Предложить свою кандидатуру в «Курьер» меня надоумила Грейс, когда я впервые сказала, что не прочь переехать в Пекод.
— Я знаю редактора. Замолвлю за тебя словечко, — предложила Грейс. — Ему как раз нужен человек вроде тебя.
— Ты уверена? Я столько лет занималась совсем другим. Да и кто мне даст рекомендации — Хью?
Когда мы с Хью стали жить вместе, он попросил меня управлять его студией: «А я буду платить тебе зарплату».
На тот момент я получала сущие гроши в бесплатной газете «Нью-Йорк спай», которая располагалась в центре города и освещала все подряд, от хип-хоп-клубов и галерей поп-арта до забастовок квартиросъемщиков. Предложение Хью показалось мне очень выгодным для нас обоих: я буду помогать ему, зарабатывать пристойные деньги, и к тому же у меня будет время писать. Работы в студии хватало, однако я ухитрялась публиковаться. Одну статью даже удалось продать в «Нью-Йорк таймс»: это был материал о группе анонимных феминисток Guerilla Girls, которыми я искренне восхищалась. Они надевали обезьяньи маски и устраивали акции протеста перед музеями, утверждая, что в них слишком мало работ, созданных женщинами. Прохожим они раздавали листовки со слоганами вроде «Неужели женщине нужно быть голой, чтобы попасть в Метрополитен-музей?».
По правде говоря, их феминизм был для меня слишком радикален; я охотно пожертвовала своей карьерой ради карьеры Хью. Но идея Грейс открывала передо мной новые перспективы: я снова смогу начать писать.
— Я скажу Бену, что ты работала в салоне мужа. Ему это понравится — его жена тоже помогала ему издавать газету, — сказала Грейс. — Это очень грустная история: прошлой осенью она умерла от рака груди. Ей было примерно столько же, сколько тебе. Теперь Бен растит Сэма в одиночку. Сэм отличный мальчишка. Они с отцом только-только начали приходить в себя после утраты. Но не расслабляйся, Бен допросит тебя вдоль и поперек. Я скажу ему, что у тебя был тяжелый развод. Не называя имен. И без подробностей.

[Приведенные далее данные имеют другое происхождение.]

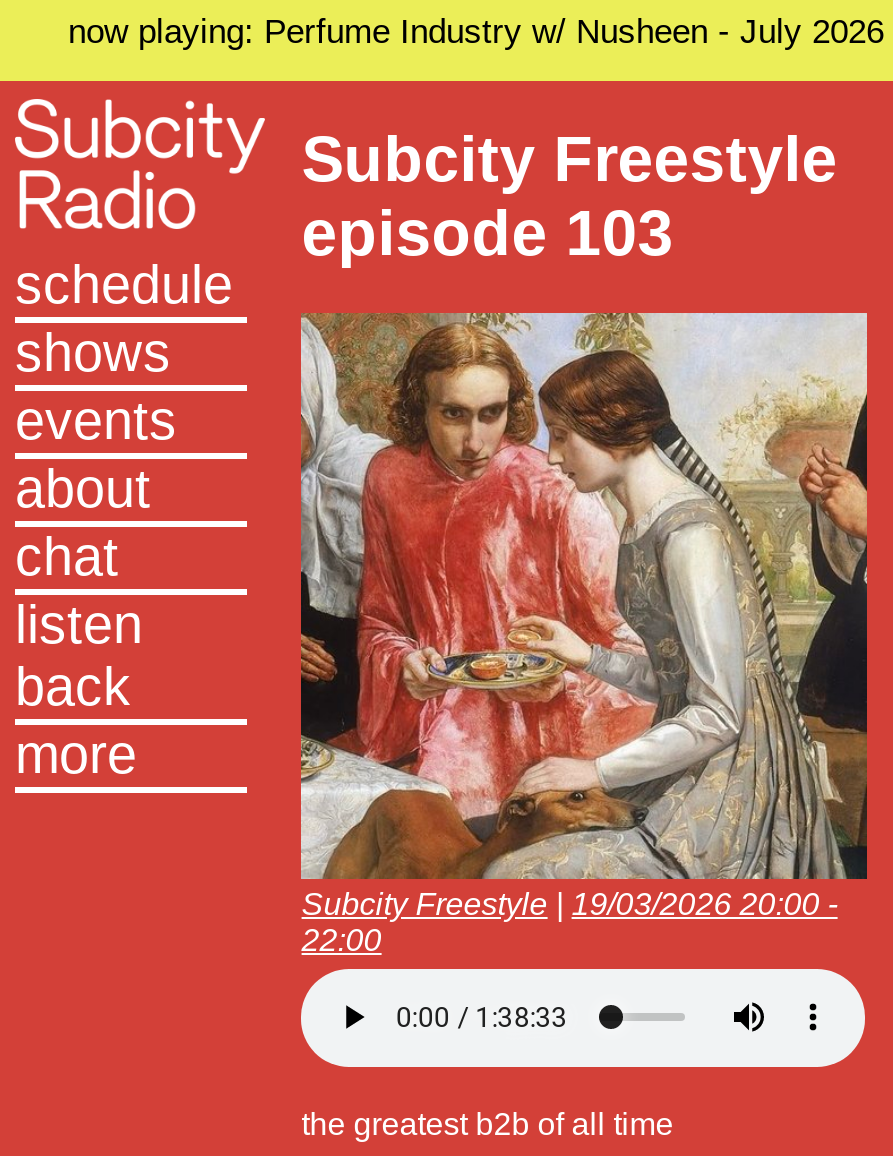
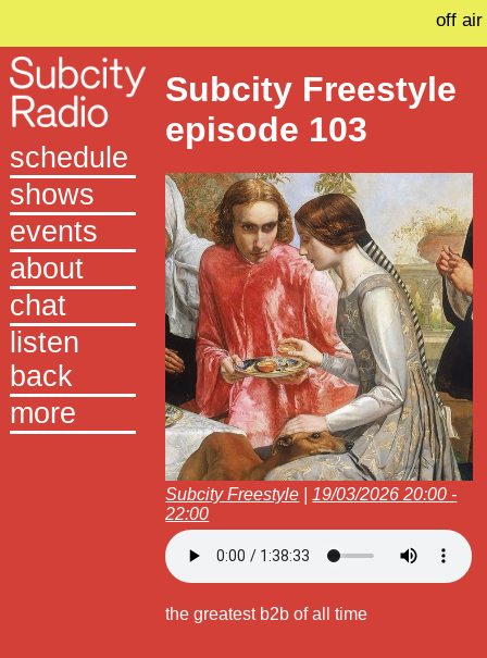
[68,14,884,52] now playing: Perfume Industry w/ Nusheen - July 2026 -> [435,10,482,31] off air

И все получилось. Разговор этот состоялся больше двух лет назад. С тех пор я и работала в «Курьере». Я очень уважала Бена: он умел отделять главное от второстепенного. Он предложил запретить пластиковые пакеты в городских магазинах и спонсировать жилье для малоимущих. Своей первоочередной задачей он считал борьбу с чрезмерным потреблением природных ресурсов и коррупцией в органах власти — явлениями, которые зачастую ходят рука об руку.